Даня заносит пакет домой, получает от бабушки тысячу благодарностей и пирожок в придачу, после чего прощается с моими домашними и уходит. А я забираюсь на кровать у себя в комнате, поджимаю под себя ноги и берусь за пост.

Может ли человек измениться?

Рассуждая о том, меняются ли люди, мы обычно делимся на несколько лагерей. Одни считают, что люди могут измениться, другим думается, что это произойти не может, как ни старайся, а третьи убеждены, что человек – творец своей судьбы и своего характера: захочет – изменится, не захочет – не изменится.

Я считаю, что люди не меняются. Совершив поступок однажды (плохой или хороший), человек навсегда вписывает его в свою биографию. Не важно, сколько пройдет времени – неделя, месяц, год, десятилетие, совершенное клеймом останется в судьбе человека. Ведь не можем же мы сказать, что убийца, отсидев за решеткой двадцать лет и осознав свою вину, перестал быть убийцей. Герой войны, совершивший подвиг за Родину, спустя много лет, не перестает быть для нас героем, хоть его поступок далеко-далеко в истории.

На человеке навсегда остается тот или иной ярлык, сколько бы времени не прошло, сколько бы воды не утекло.

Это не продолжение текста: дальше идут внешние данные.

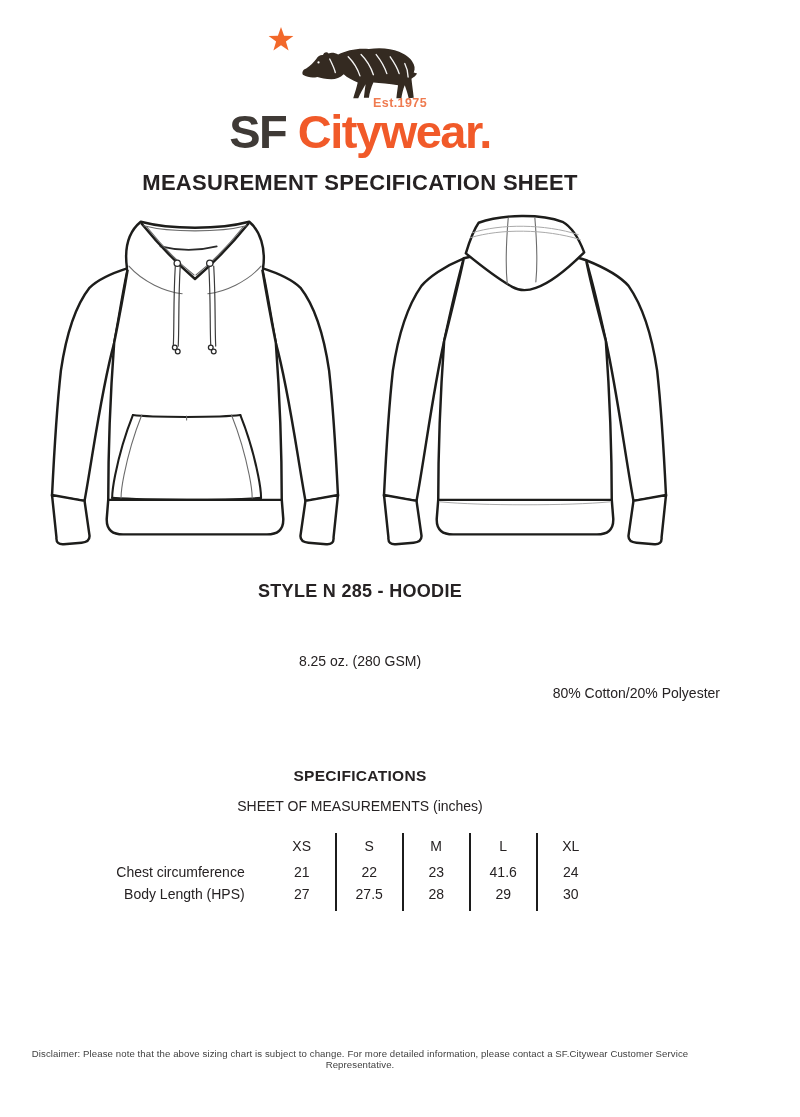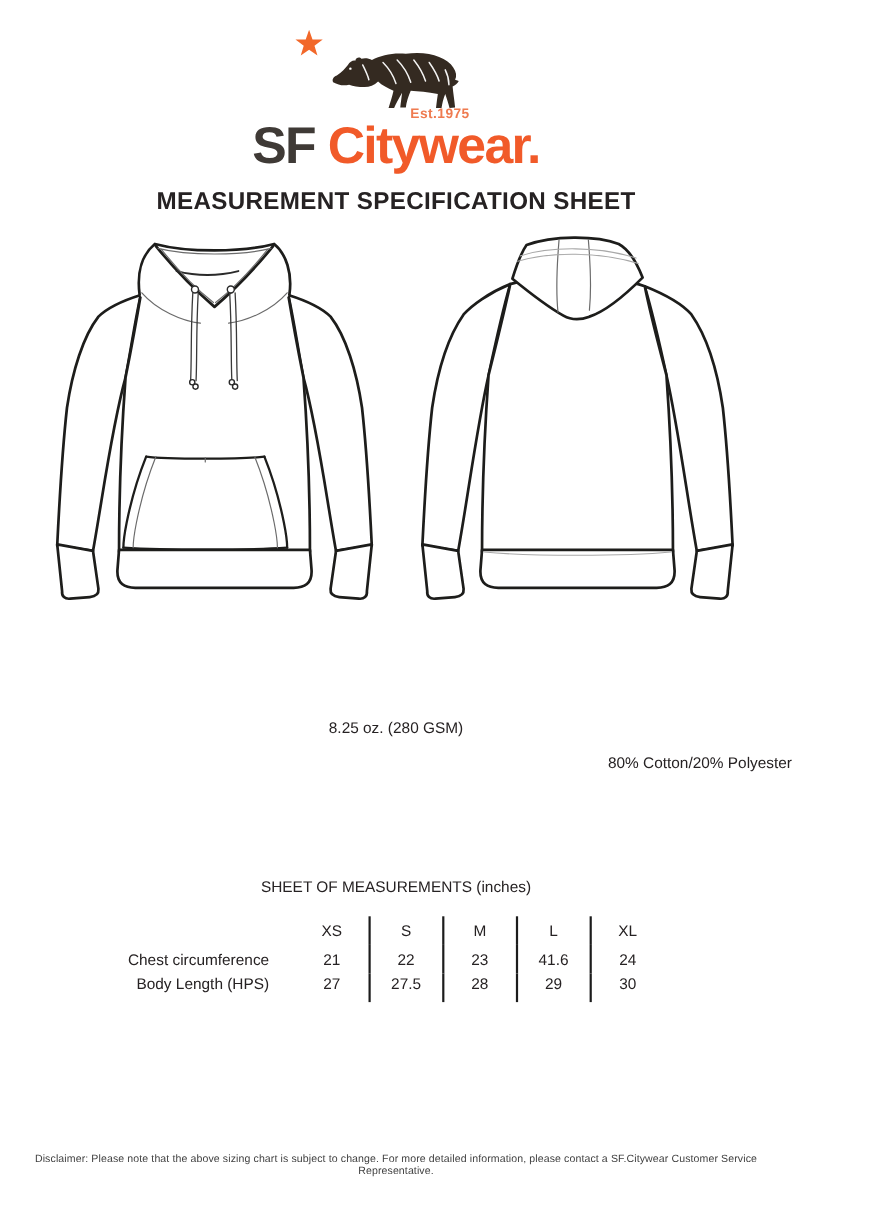--- a/index.html
+++ b/index.html
@@ -141,6 +141,7 @@
     </svg>
   </div>
 
+  <div class="centered style-heading">STYLE N 285 - HOODIE</div>
   <div class="centered fab-weight">8.25 oz. (280 GSM)</div>
   <div class="centered fab-comp">80% Cotton/20% Polyester</div>
 

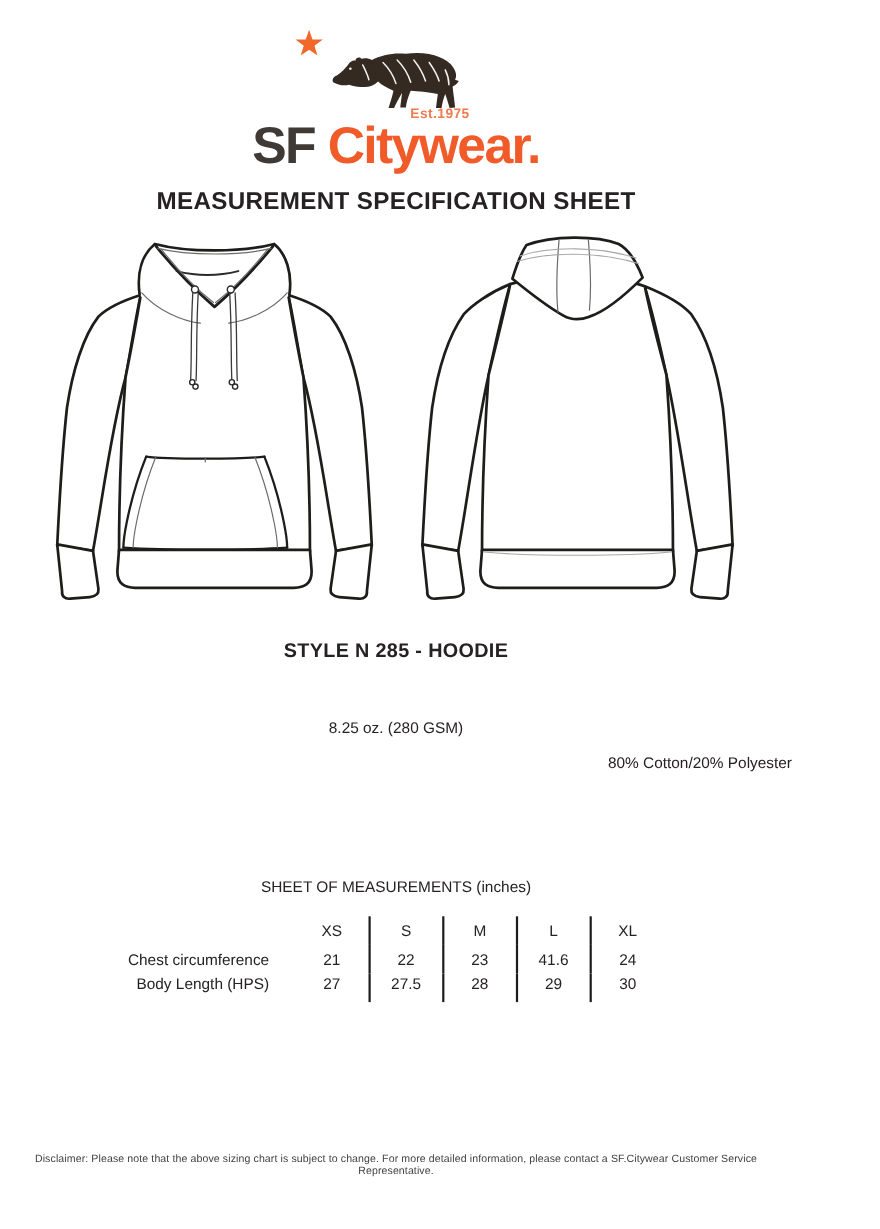--- a/index.html
+++ b/index.html
@@ -145,6 +145,7 @@
   <div class="centered fab-weight">8.25 oz. (280 GSM)</div>
   <div class="centered fab-comp">80% Cotton/20% Polyester</div>
 
+  <div class="centered spec-heading">SPECIFICATIONS</div>
   <div class="centered spec-sub">SHEET OF MEASUREMENTS (inches)</div>
 
   <div class="tablewrap">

Человек может осознать что-то, может поменять свое поведение, но изменится ли он от этого?

Свою биографию мы пишем всего один раз, с чистого листа без шанса измениться, исправив ошибки в черновике. Каждый в силах написать историю своей судьбы так, чтобы ярлык, повешенный на него, был непременно в положительном ключе.